After three years of intensive efforts to hold down hospital and physician fees, health-care costs for Los Angeles-area employees and their dependents are beginning to rise rapidly again despite moderating prices in other sectors of the economy, a study has found.
Figures compiled by U.S. Corporate Health Management, a Santa Monica-based health-care cost mangement company, show that charges covered by health insurance plans at nine of Southern California's largest employers rose 13% in 1985. Covered charges rose 9% in 1984.
Health-care expenditures had generally been slowing down since private insurers and the federal government's Medicare program first imposed economy measures beginning in 1983. Those measures sought to lower costs by encouraging shorter hospital stays. But the latest figures indicate that those efforts may have reached their limits, experts say.
Medical costs in Southern California are "increasing a lot faster than the consumer price index," said Patricia Dempster, chairman of the Los Angeles Employers Health Care Coalition, which commissioned the study. "A lot of employers are concerned about it. It seems that if you get things under control in one place by pushing down, it just squirts out someplace else."
The U.S. Corporate Health Management analysis of 1985 claims data focused on nine employers who had $136 million in total claims in 1985 from insuring 151,666 people.
The study, conducted for the Employers Health Care Coalition, a 35-member group of some of the state's largest employers, found that the most striking increases in health-care costs came in psychiatric and chemical dependency care, areas not yet fully covered by most federal and private medical cost-containment measures. Psychiatric hospital admissions, for instance, rose 25% over 1984 figures.
Though the study said there was a 3% decrease in overall hospital admission rates, the average length of stay increased 6.4%. And most surprisingly, the study found that the backbone of the cost-cutting efforts--encouraging patients to get treated on an outpatient basis--was being thwarted in part by higher unit prices for some outpatient care, said Paula Nordhoff, a consultant for U.S. Corporate Health Care Management.
Outpatient surgical charges increased by 27%, Nordhoff said, adding: "We have recommended to several employers that they monitor their outpatient care closely."
The local findings parallel national figures released last week that showed an increase in health-care prices in 1986.

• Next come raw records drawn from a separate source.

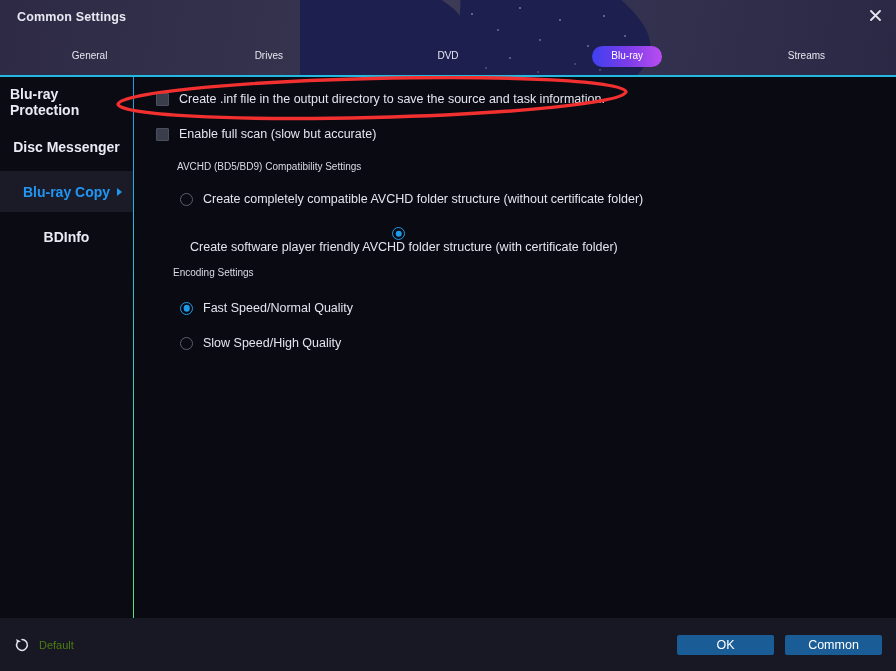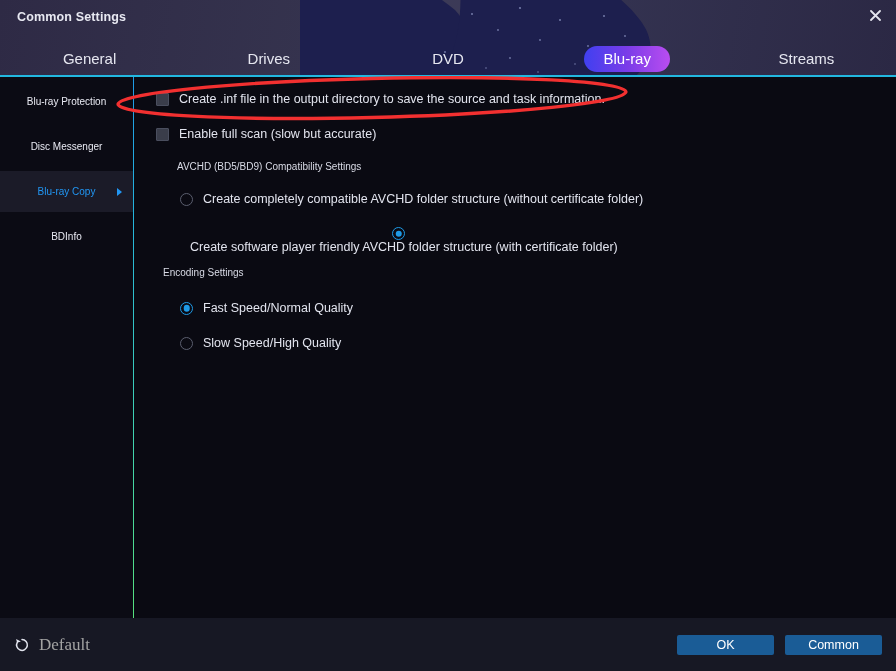--- a/index.html
+++ b/index.html
@@ -51,7 +51,7 @@
   .tab {
     flex: 1 1 0;
     text-align: center;
-    font-size: 15px;
+    font-size: 10px;
     color: #e6e7f0;
     cursor: pointer;
     line-height: 1;

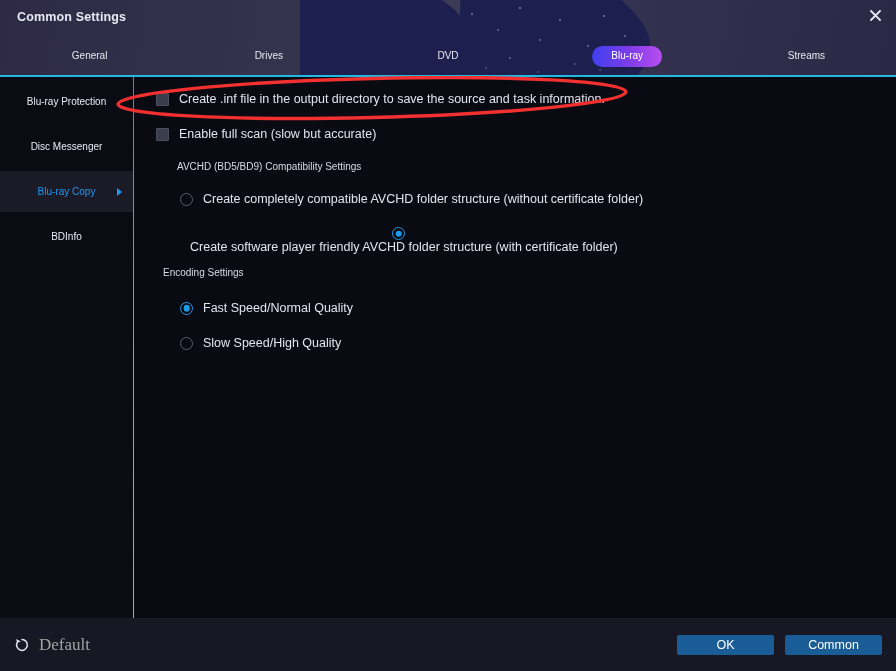--- a/index.html
+++ b/index.html
@@ -89,10 +89,11 @@
     position: relative;
     height: 41px;
     display: flex; align-items: center; justify-content: center;
-    font-size: 10px;
+    font-size: 14px;
     color: #e9eaf3;
     cursor: pointer;
     padding: 0 10px;
+    font-weight: bold;
   }
   .side-item.active {
     background: #1b1b28;

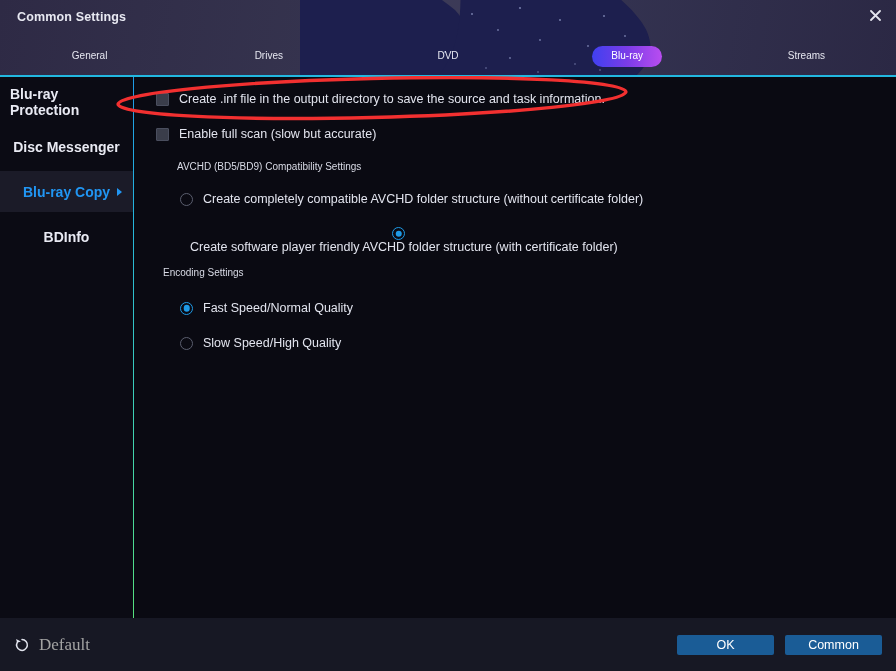--- a/index.html
+++ b/index.html
@@ -309,7 +309,7 @@
         <span class="opt-label">Create software player friendly AVCHD folder structure (with certificate folder)</span>
       </div>
 
-      <div class="group-title" style="left:29px; top:190px;">Encoding Settings</div>
+      <div class="group-title" style="left:39px; top:190px;">Encoding Settings</div>
 
       <div class="opt-row" style="left:46px; top:224px;text-align:center;">
         <span class="radio on"></span>

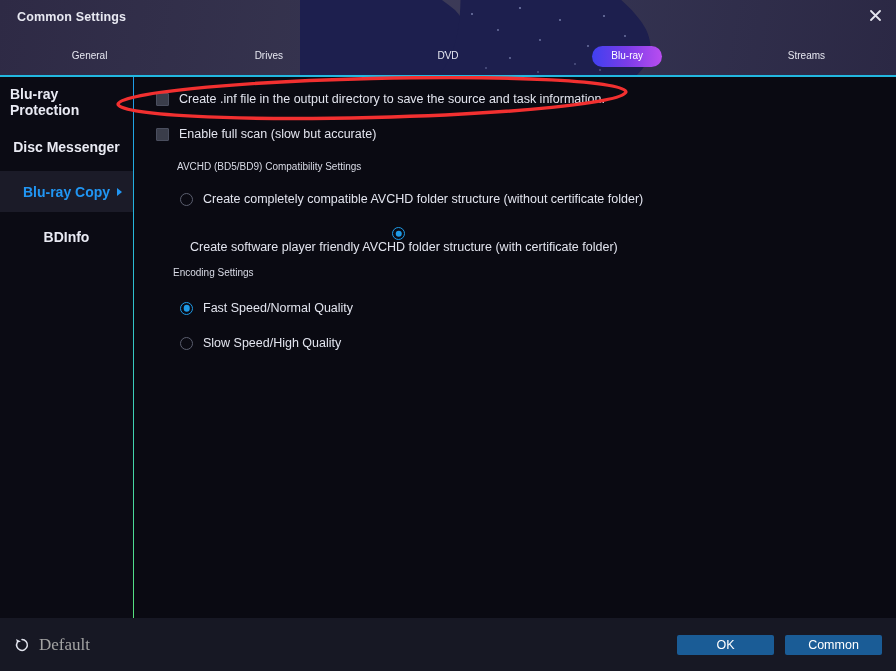--- a/index.html
+++ b/index.html
@@ -188,9 +188,8 @@
   }
   .default-btn .lbl {
     margin-left: 9px;
-    font-size: 17px;
-    color: #a3a3a3;
-    font-family: Liberation Serif, serif;
+    font-size: 11px;
+    color: #4d7c0f;
   }
   .fbtn {
     position: absolute; top: 50%;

The Bureau of Labor Statistics reported that the price of medical goods and services rose 7.6% in the 12 months ending in July, compared to an overall increase in the consumer price index of only 1.6%.
During the comparable period a year earlier, the cost of medical goods and services increased 6.3% while the overall consumer price index rose 3.7%.
In Los Angeles, the price of medical care rose 7% for the 12 months ending in July, more than double the 3% increase in the cost of all measured goods and services, the bureau said.
Health-care experts offered a variety of explanations for the upturn. But many agreed that various efforts to control utilization of services seem to have been stretched to their limits.
"The easy stuff has been attacked," said Leonard D. Schaeffer, president of Blue Cross of California, the state's largest health insurer.
Indeed, many of the factors inflating the cost of health care are beyond the control of present monitoring and cost-cutting measures. Expensive new medical technology, rising medical malpractice awards and the tendency of doctors to practice so-called defensive medicine--ordering more tests and other procedures in order to protect themselves from any subsequent litigation--have all increased costs, experts say.
But most important, the nation's aging population has put more demands on the health-care system.